I guess I never saw Blyleven in his hey-day to get all hot and bothered by him.

2005-12-16 13:03:17
17.   Rich Lederer
Great article, Alex. You'll be writing for SI, the mag, before we know it. Congrats!

FWIW, Blyleven was 5-1 in postseason play (not 4-1 as mentioned in comment #5 above). It's only one win, but, based on the results of the voters thus far, it seems as if Bert needs 'em all.
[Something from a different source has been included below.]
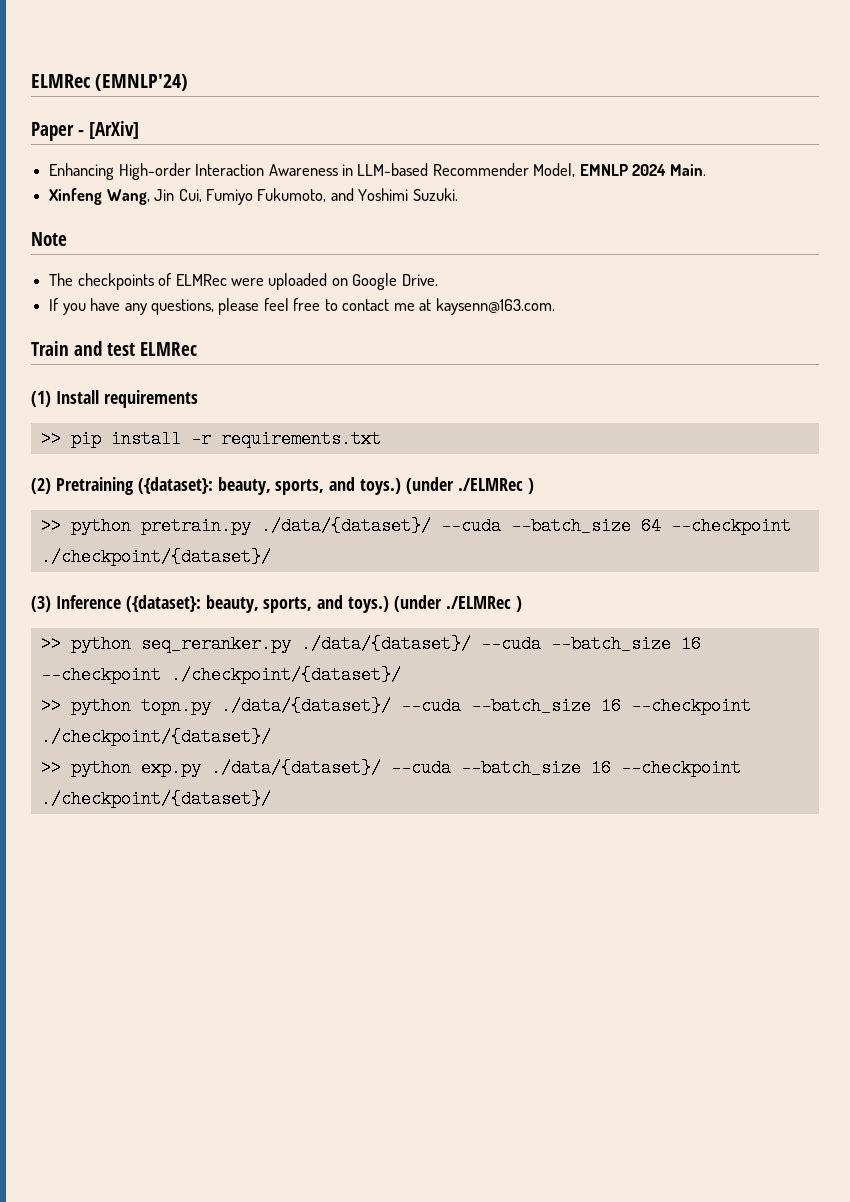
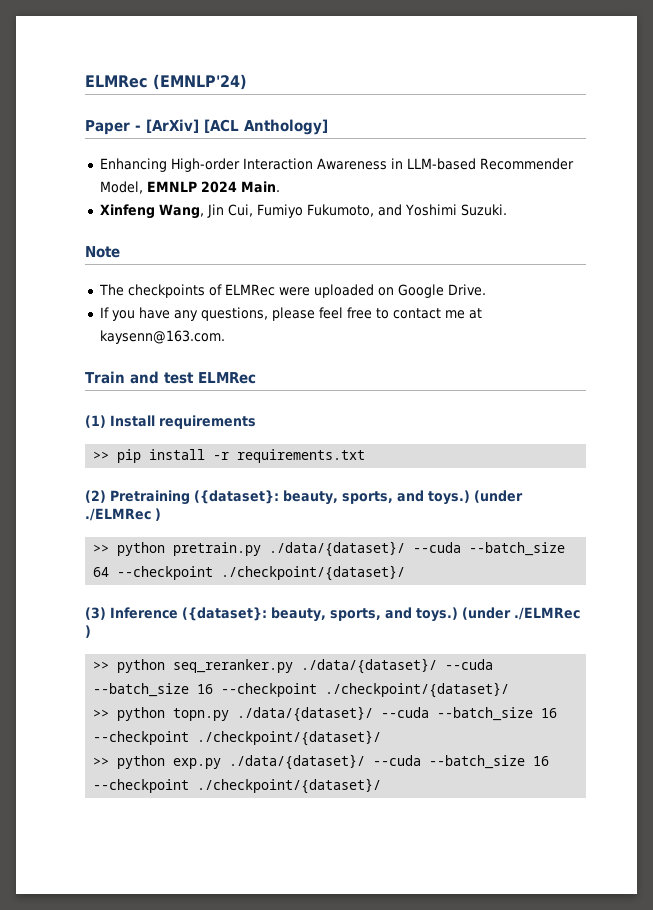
- Paper - [ArXiv]
+ Paper - [ArXiv] [ACL Anthology]

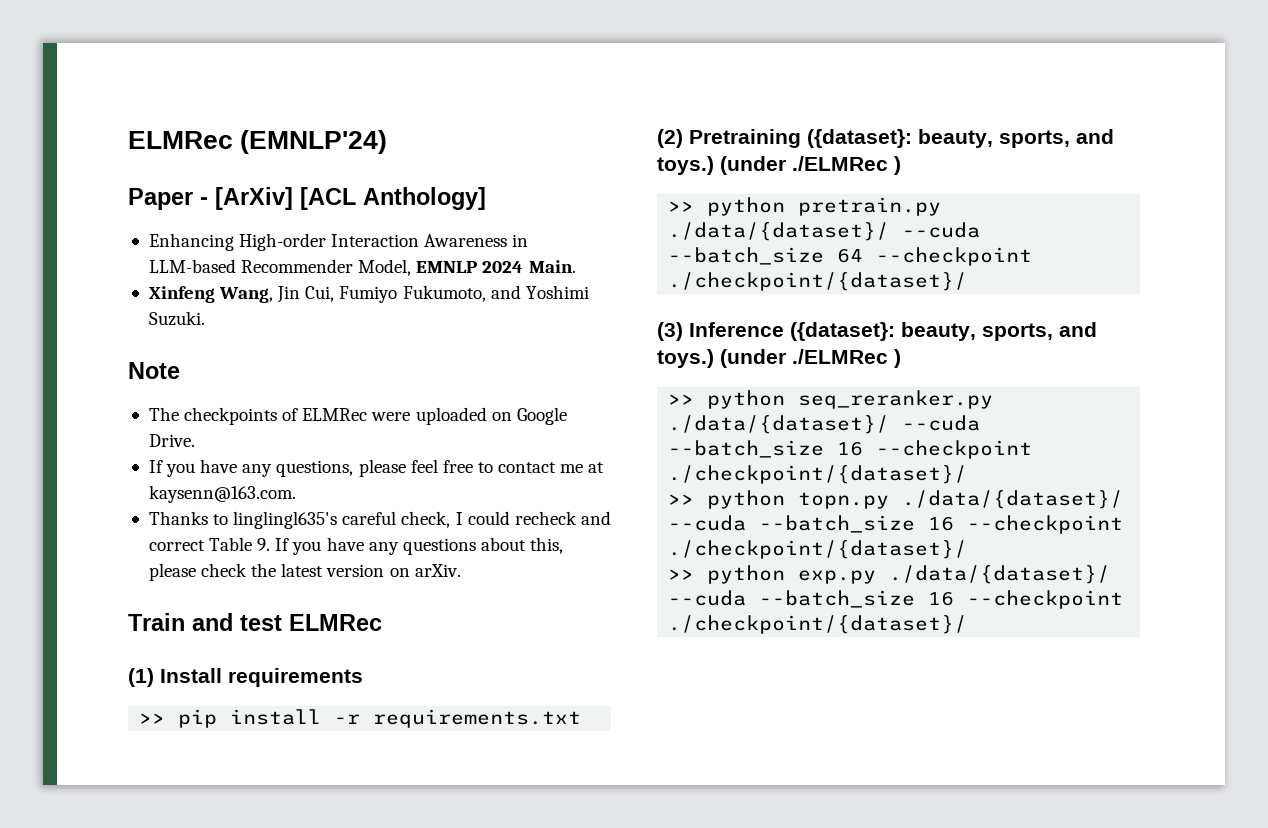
+ Thanks to linglingl635's careful check, I could recheck and correct Table 9. If you have any questions about this, please check the latest version on arXiv.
Good list. We can all nitpick here and there, but isn't that the fun of it all?

2005-12-16 14:14:39
18.   singledd
Topic switch: I think we have our CF'er and leadoff guy for 2007.
2005-12-16 16:31:28
19.   Adam B
Great article, Alex. I'm happy to see that your writing is starting to pay off. And I'm happy that you're still writing here, as well.
2005-12-16 16:49:31
20.   mhmitch
Enjoyed the article. Was wondering why Lyle had to settle for being a lefty setup guy though. From '72-'77 he was about as good a closer as anyone in the game during that time. I can only think of Rollie Fingers and Tug McGraw who qualify as others who were as consistently good or better (Gossage still hadn't found his niche until about '77). Perhaps, he was a setup man in the sense that in those days the closers were often the setup guys for themselves!
2005-12-17 15:12:55
22.   claybeez
Glad to see so much love for Nettles. He was my favorite player when I was a kid. Heck, he still is. When I finally get my first dog, I long ago decided it'd be called Nettles.